On Fri, Apr 04, 2003 at 03:07:44PM -0800, Andrew Morton wrote:
> Andrea Arcangeli <andrea@suse.de> wrote:
> >
> > On Fri, Apr 04, 2003 at 10:54:17AM -0800, Andrew Morton wrote:
> > > Hugh Dickins <hugh@veritas.com> wrote:
> > > >
> > > > Truncating a sys_remap_file_pages file? You're the first to
> > > > begin to consider such an absurd possibility: vmtruncate_list
> > > > still believes vm_pgoff tells it what needs to be done.
> > >
> > > Well I knew mincore() was bust for nonlinear mappings. Never thought about
> > > truncate.
> >
> > IMHO sys_remap_file_pages and the nonlinear mapping is an hack and
> > should be dropped eventually.
>
> It has created exceptional situations which are rather tying our hands in
> other areas.
>
> > I mean it's not too bad but it's a mere
> > workaround for:
> >
> > 1) lack of 64bit address space that will be fixed
> > 2) lack of O(log(N)) mmap, that will be fixed too
>
> Yes, mmap() overhead due to the linear search, VMA space consumption,
> additional TLB invalidations and additional faults. The latter could be
> fixed up via MAP_PREFAULT and are independent of nonlinearity.
>
> Here's Ingo's original summary:
>
> - really complex remappings (used by databases or virtualizing
> applications) create a *huge* amount of vmas - and vma's are per-process
> which puts a really big load on kernel memory allocations, especially on
> 32-bit systems. I've seen applications that had a mapping setup that
> generated 128 *thousand* vmas per process, causing lots of problems.

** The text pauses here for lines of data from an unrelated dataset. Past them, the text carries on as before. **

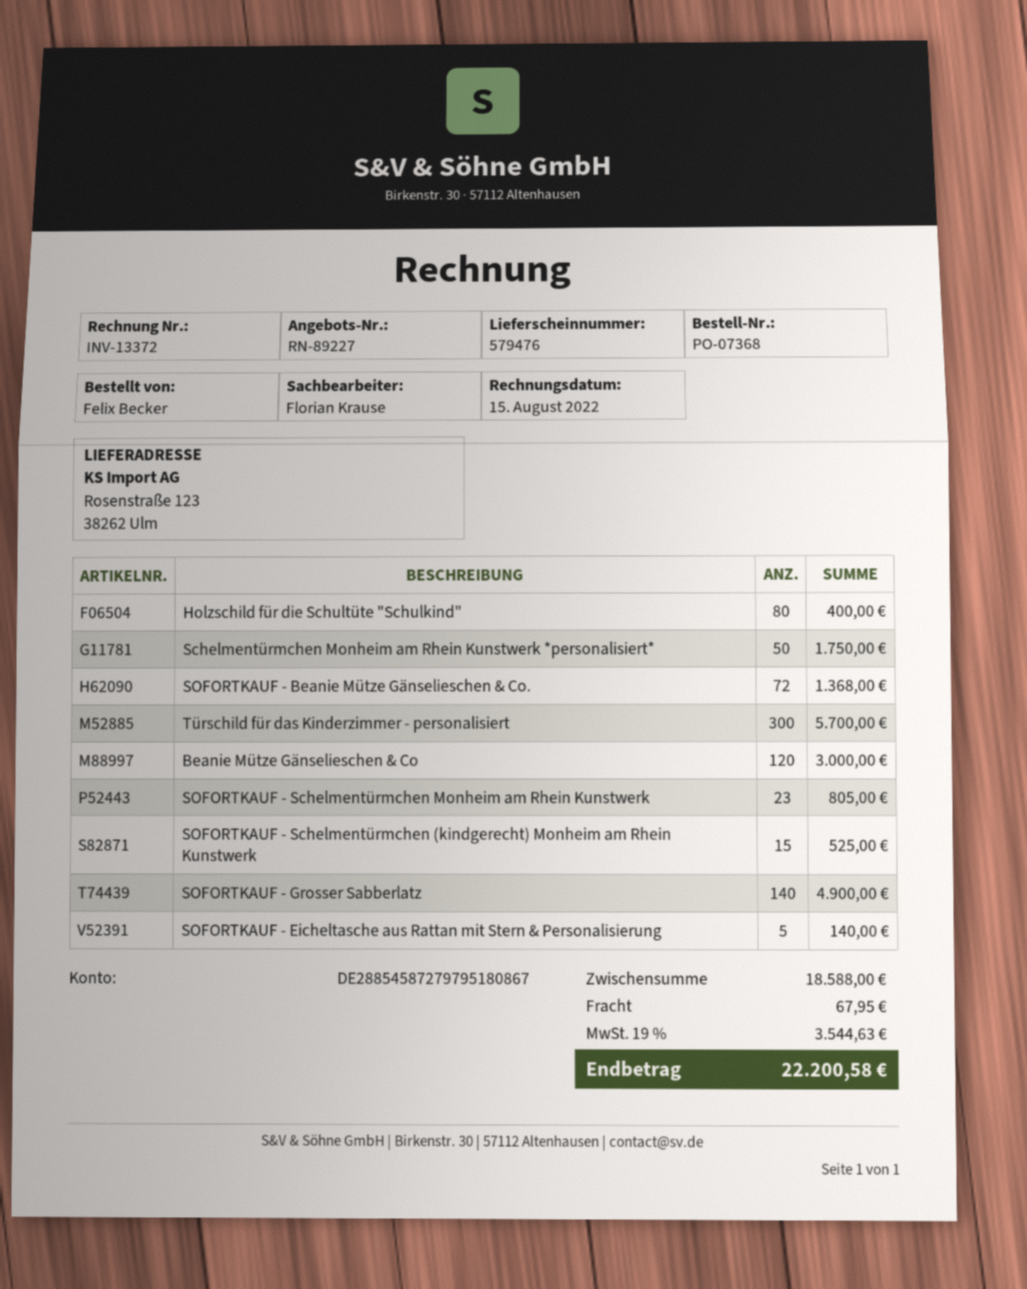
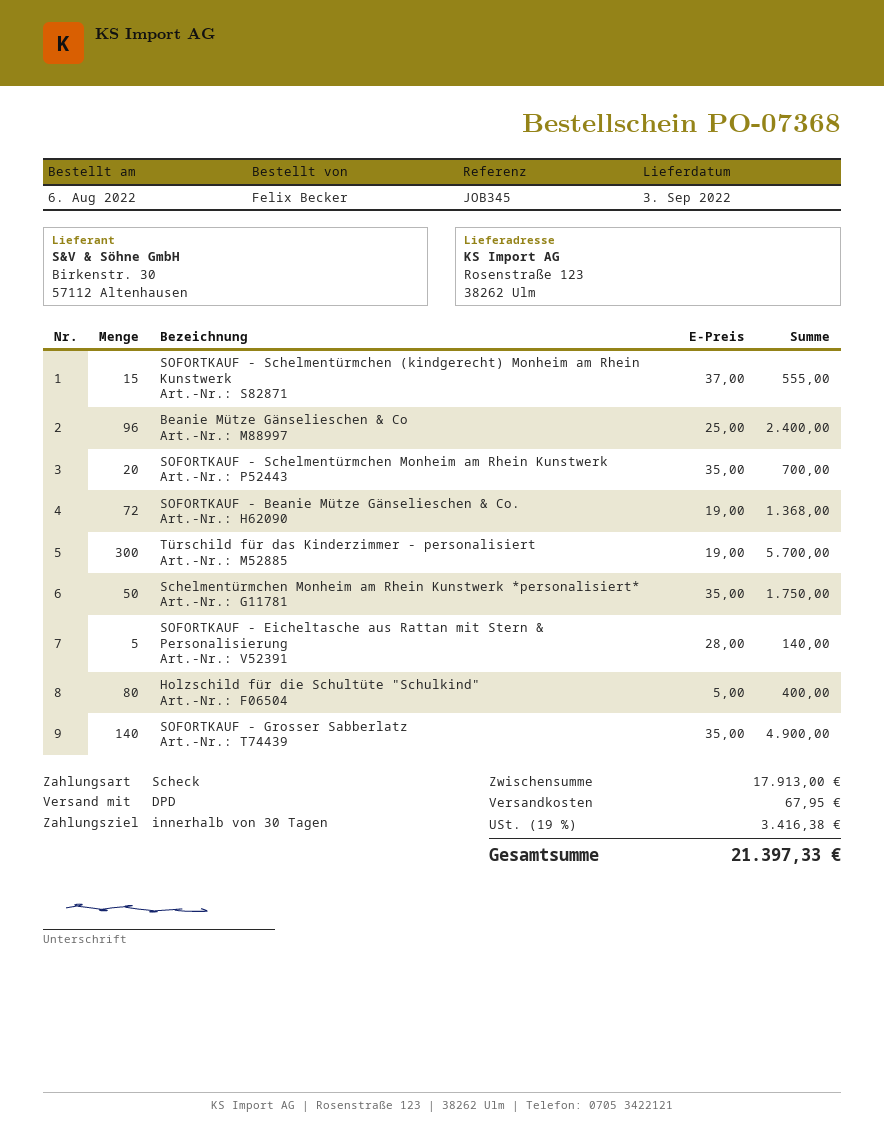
Beanie Mütze Gänselieschen & Co: 120 for 3000.00 -> 96 for 2400.00
SOFORTKAUF - Schelmentürmchen Monheim am Rhein Kunstwerk: 23 for 805.00 -> 20 for 700.00
SOFORTKAUF - Schelmentürmchen (kindgerecht) Monheim am Rhein Kunstwerk: 15 for 525.00 -> 15 for 555.00
subtotal: 18588.00 -> 17913.00
tax: 19% = 3544.63 -> 19% = 3416.38
total: 22200.58 -> 21397.33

the current max map count is 64k so I'm not sure how can he have seen 128k,
I've to assume the kernel was hacked for it.
>
> - setting up separate mappings is expensive, causes one pagefault per page
> and also causes TLB flushes.
>
> - even on 64-bit systems, when mapping really large (terabyte size) and
> really sparse files, sparse mappings can be a disadvantage - in the
> worst-case there can be as much as 1 more pagetable page allocated for
^^^^^^^^^
> every file page that is mapped in.
he certainly means 1 vma, not 1 pagetable.

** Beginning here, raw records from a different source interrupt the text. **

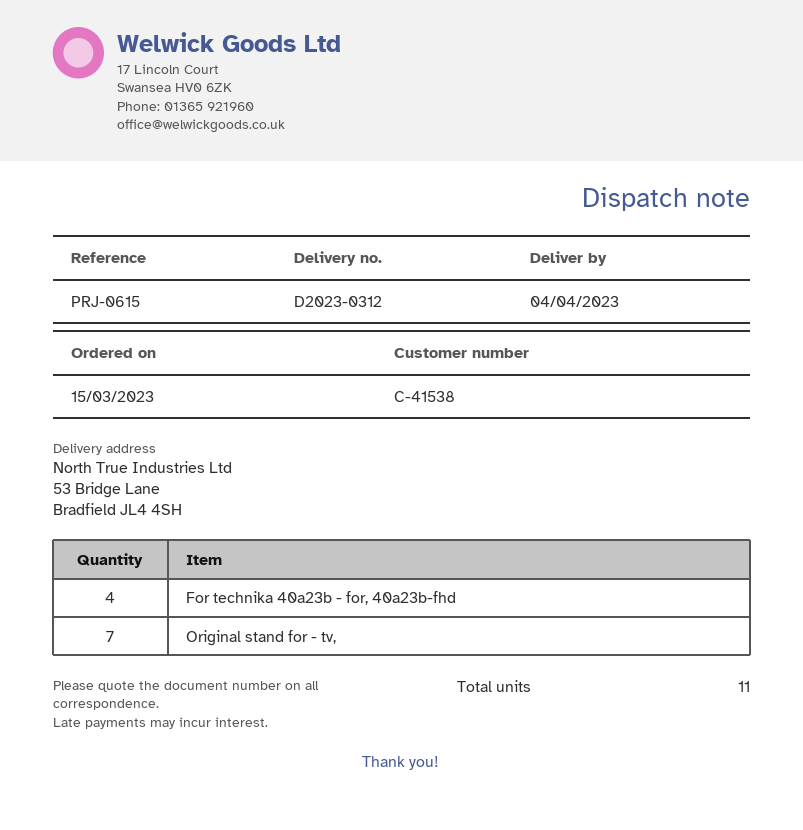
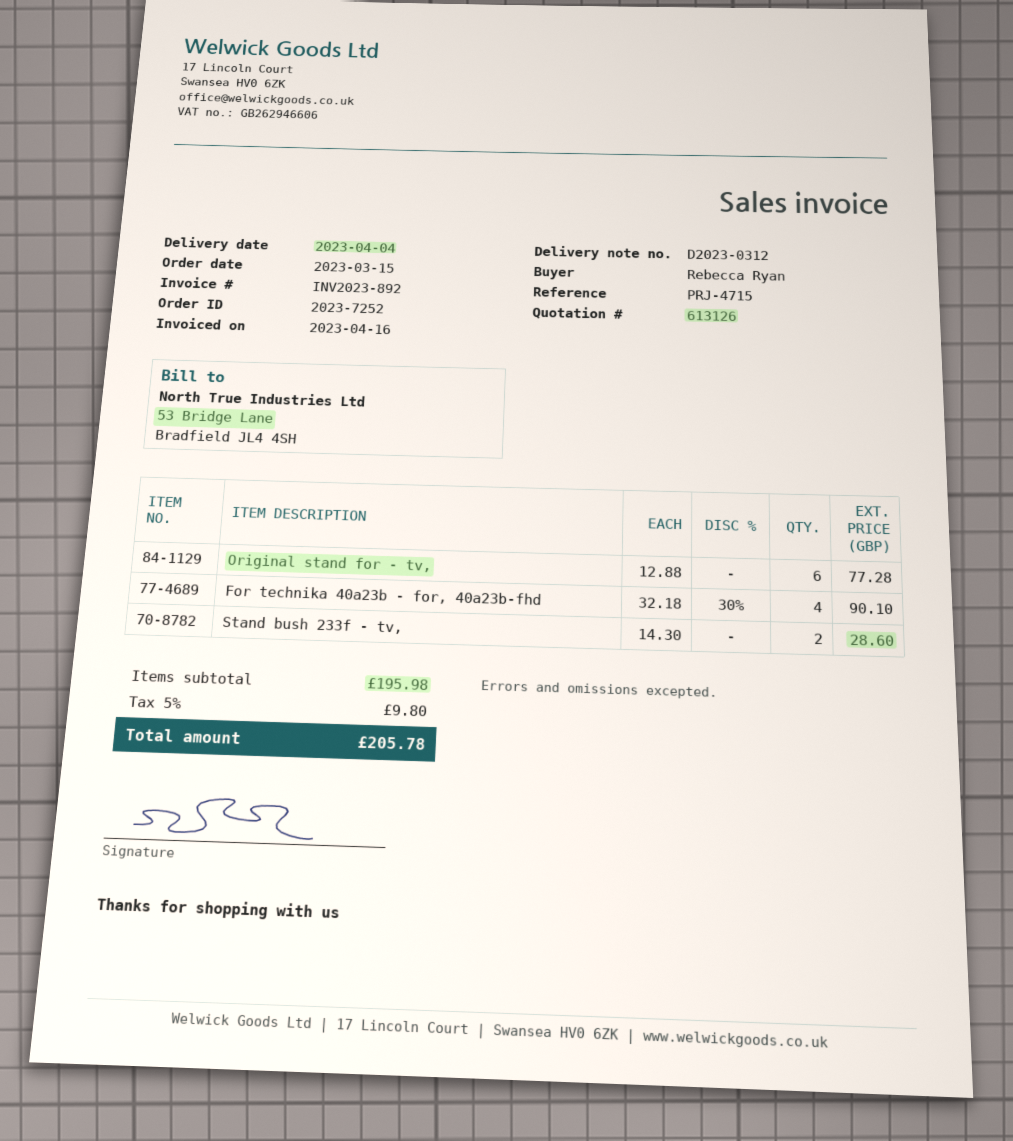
reference: PRJ-0615 -> PRJ-4715
Original stand for - tv,: 7 -> 6
Stand bush 233f - tv,: none -> 2

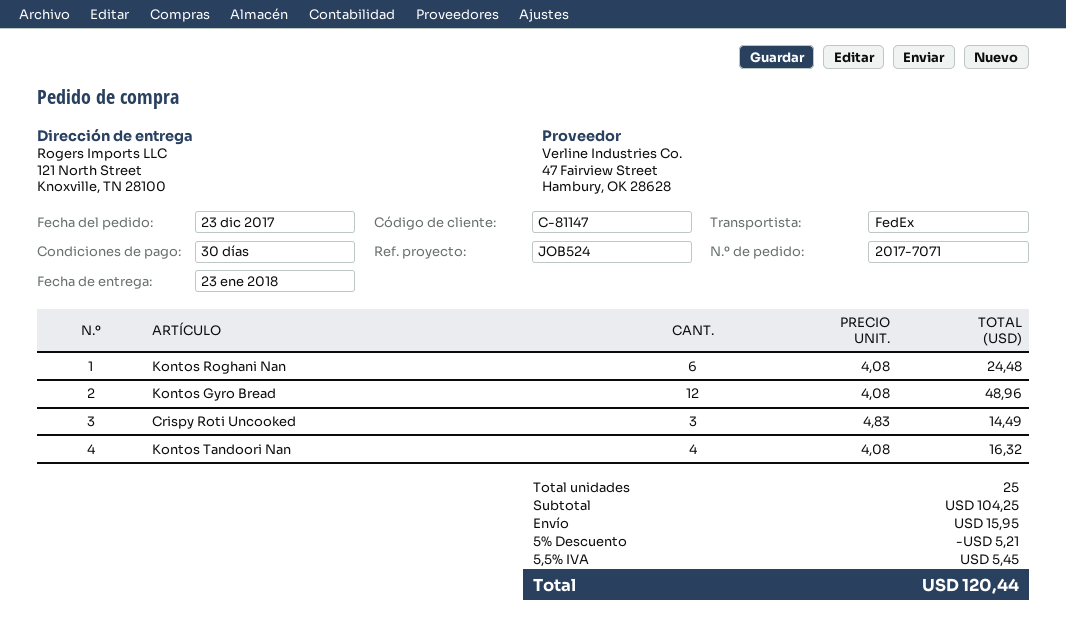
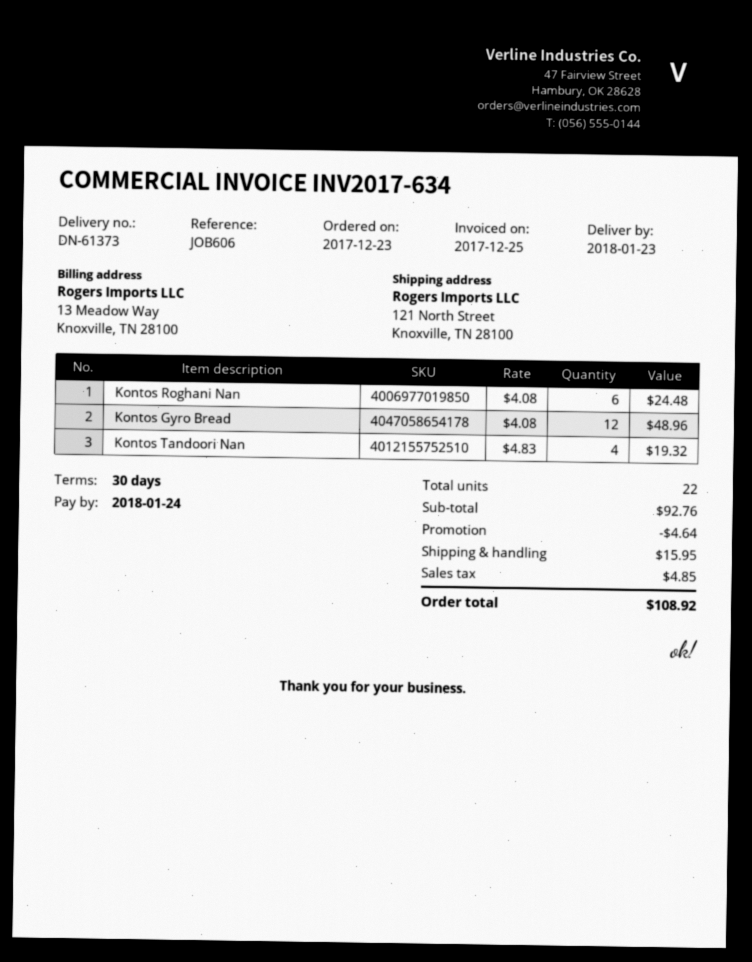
reference: JOB524 -> JOB606
Crispy Roti Uncooked: 3 x 4.83 = 14.49 -> none
Kontos Tandoori Nan: 4 x 4.08 = 16.32 -> 4 x 4.83 = 19.32
total quantity: 25 -> 22
subtotal: 104.25 -> 92.76
discount: 5.21 -> 4.64
tax: 5.45 -> 4.85
total: 120.44 -> 108.92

> > 1) and 2) are the only reason why there's huge interest in such syscall
> > right now. So I don't like it too much and I'm not convinced it was
> > right to merge it in 2.5 given 2) is a software problem and I've the
> > design to fix it with a rbtree extension, and 1) is an hardware problem
> > that will be fixed very soon. the API is not too bad but there is a
> > reason we have the vma for all other mappings.
> >
> > Maybe I'm missing something, I'm curious to hear what you think and what
> > other cases needs this syscall even after 1) and 2) are fixed.
>
> I think that's right - the system call is very specialised and is targeted at
> solving problems which have been encountered in a small number of
> applications, but important ones.
>
> Right now, I do not feel that we are going to be able to come up with an
> acceptably simple VM which has both nonlinear mappings and objrmap.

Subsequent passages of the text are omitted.